Interrogating the invasive breast cancer TCGA dataset revealed that the expression of TMPO-AS1 is significantly positively correlated with the transcript levels of AURKA and AUKRB, but not AURKC (Figure 2A–C). Moreover, the tendency of invasive breast cancer cells to harbor co-occurring genetic alterations in both TMPO-AS1 and AURKA and/or AUKRB is statistically significant (Table 2). These findings are interesting. However, further studies are warranted to systematically investigate the potential regulatory crosstalk between TMPO-AS1 and AUKRA and/or AURKB. It would also be rational to examine whether the co-targeting of TMPO-AS1/AURKA/AUKRB has superior efficacy compared to monotherapy in the treatment of breast cancer.

4.2. Cytoskeleton Regulator Long Noncoding RNA (CYTOR)

Cytoskeleton regulator long noncoding RNA (CYTOR, also known as Linc00152) is located on human chromosome 2p11.2. CYTOR is a potential biomarker that has been detected in the tumor and plasma biospecimens of breast cancer patients [77]. The levels of CYTOR are significantly higher in tamoxifen-resistant breast cancer cells (such as MCF-7/TAM1 and MCF-7/TAM2) and the tissues of tamoxifen-unresponsive patients than in parental breast cancer cells (such as MCF-7 cells) and the tissues of patients who were not treated with tamoxifen simultaneously. Knocking down CYTOR resensitized resistant breast cancer cells to tamoxifen [78]. Digging deeper, CYTOR directly bound and repressed miR-125a-5p expression, which ultimately upregulated serum response factor expression and stimulated Hippo and mitogen-associated protein kinase prosurvival signaling pathways in breast cancer [78]. Of note, the transcript levels of CYTOR positively correlated with those of the Aurora kinases, in particular AURKB and AURKC, in the biospecimens obtained from invasive breast cancer patients (Figure 2D–F). Yet, further studies are needed to uncover whether this association/correlation is causative.

4.3. Plasmacytoma Variant Translocation 1 (PVT1)

Plasmacytoma variant translocation 1 (PVT1) is located on human chromosome 8q24. PVT1 is upregulated in breast cancer cell lines as well as in the plasma and tissues of breast cancer patients [76,79,80]. PVT1 promoted the proliferation metastasis, and glycolysis of breast cancer cells [76,79,80]. The levels of PVT1 lncRNA and Myc protein were positively correlated in diverse types of human primary tumors, including breast cancer [81]. Molecularly, PVT1 increases Myc protein levels in 8q24 gain cancers. Indeed, depleting PVT1, which in turn reduces Myc protein levels, has been proposed as a treatment for Myc-driven cancers [81]. PVT1 lnRNA levels significantly correlated with the transcript levels of Aurora kinases, especially AURKA and AURKB, in the biospecimens of invasive breast cancer patients (Figure 2G–I). There is also a tendency for the genetic alterations in PVT1 and AURKA or AURKB to co-occur in invasive breast cancer (Table 2). These preliminary findings are suggestive and mandate further validation experiments.
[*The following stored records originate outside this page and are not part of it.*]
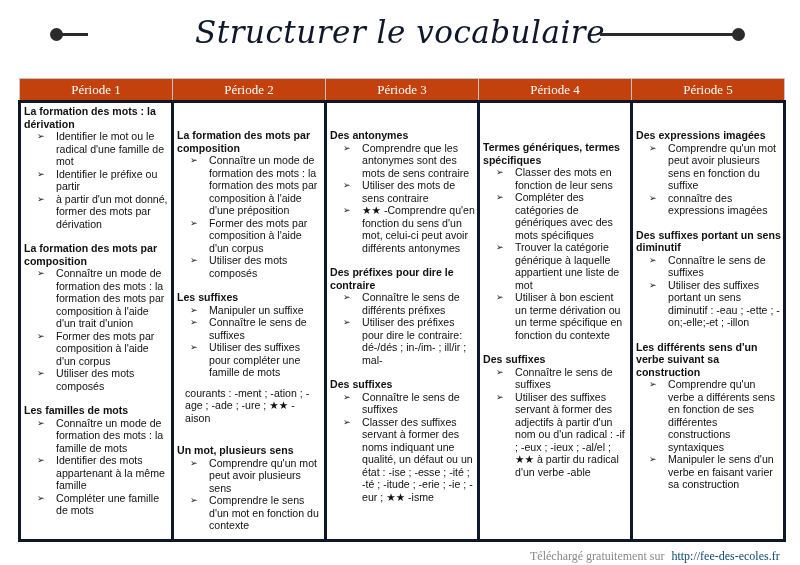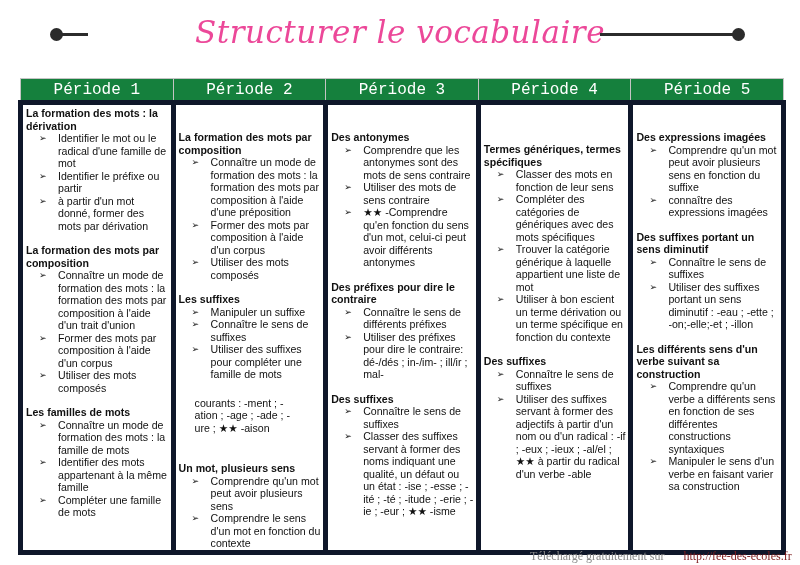"Structurer le vocabulaire" .title { color: #ec4899 -> #0f172a }
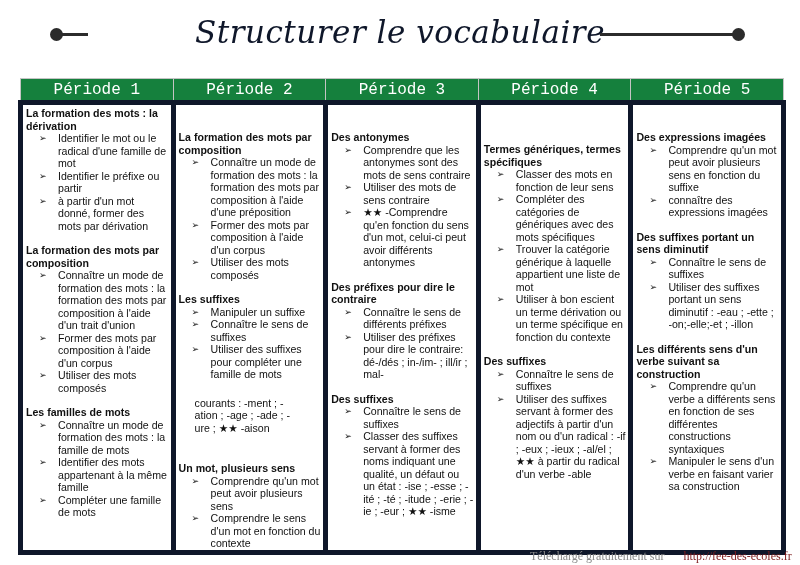"Période 1" th { background: #15803d -> #c2410c; font-family: Liberation Mono, monospace -> Liberation Serif, serif; font-size: 16px -> 13px }
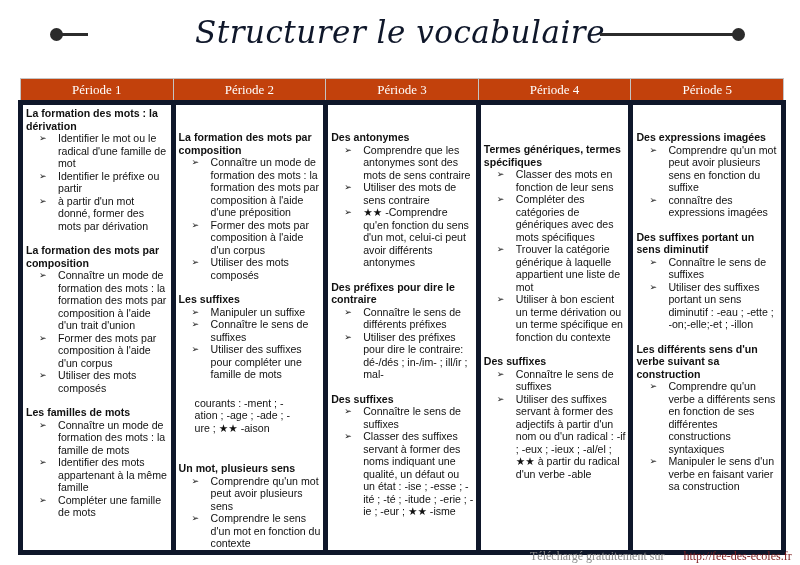"La formation des mots :" td { border: 5px solid #0f172a -> 3px solid #0f172a }
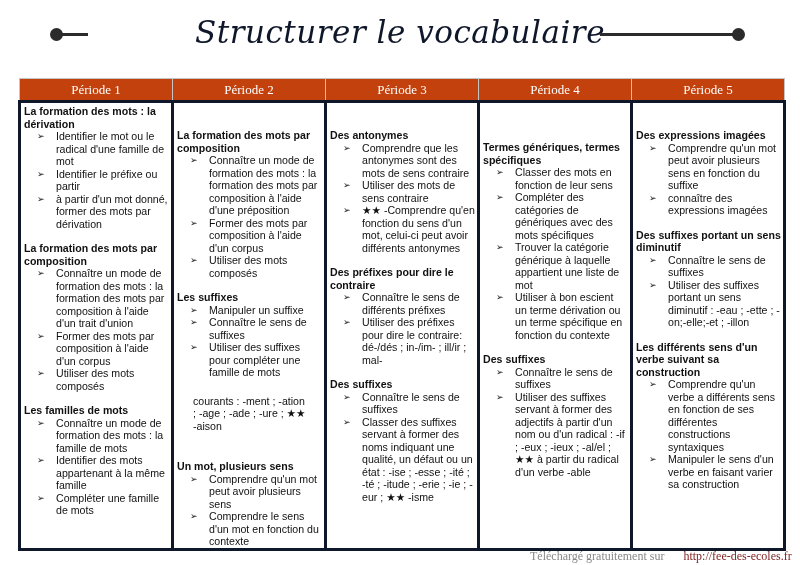"courants : -ment ; -ation" .extra { margin: 16px -> 8px }
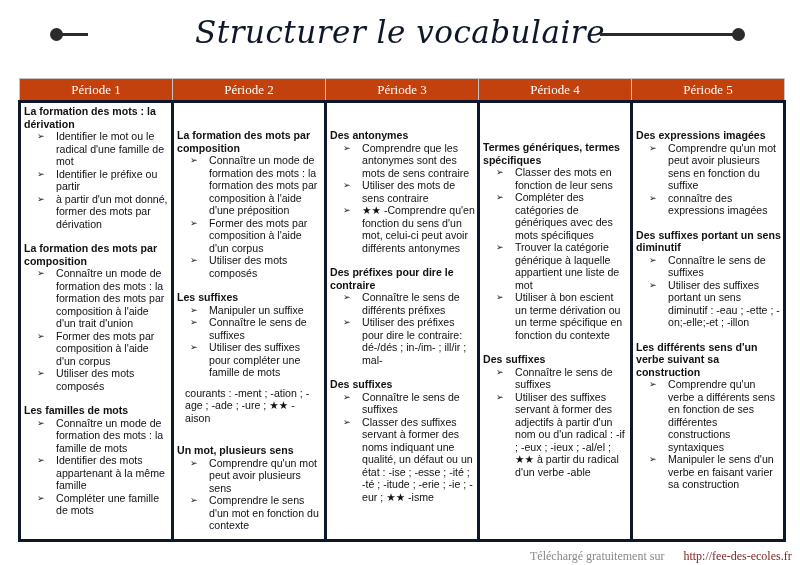"http://fee-des-ecoles.fr" .footer .url { color: #7f1d1d -> #0c4a6e; margin-left: 16px -> 4px }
4.4. HLA Complex P5 (HCP5)

HLA complex P5 (HCP5) is located on human chromosome 6p21.33. HCP5 is upregulated in TNBC cell lines and is associated with the prognosis of breast cancer [82,83]. Mechanistically, HCP5 acts as a competing endogeneous RNA (ceRNA) that competes with BIRC3 baculoviral IAP repeat containing 3 (BIRC3) by sponging miR-219a-5p [83]. Knocking down HCP5 inhibited the proliferation and triggered the apoptosis of TNBC tumors in vitro and in vivo [83]. HCP5 lncRNA levels positively correlated with the transcript levels of AURKA and AURKB (Figure 2J–L). A significant tendency of the genetic alterations in HCP5 and AURKA to co-occur was noted in the biospecimens of invasive breast cancer patients (Table 2).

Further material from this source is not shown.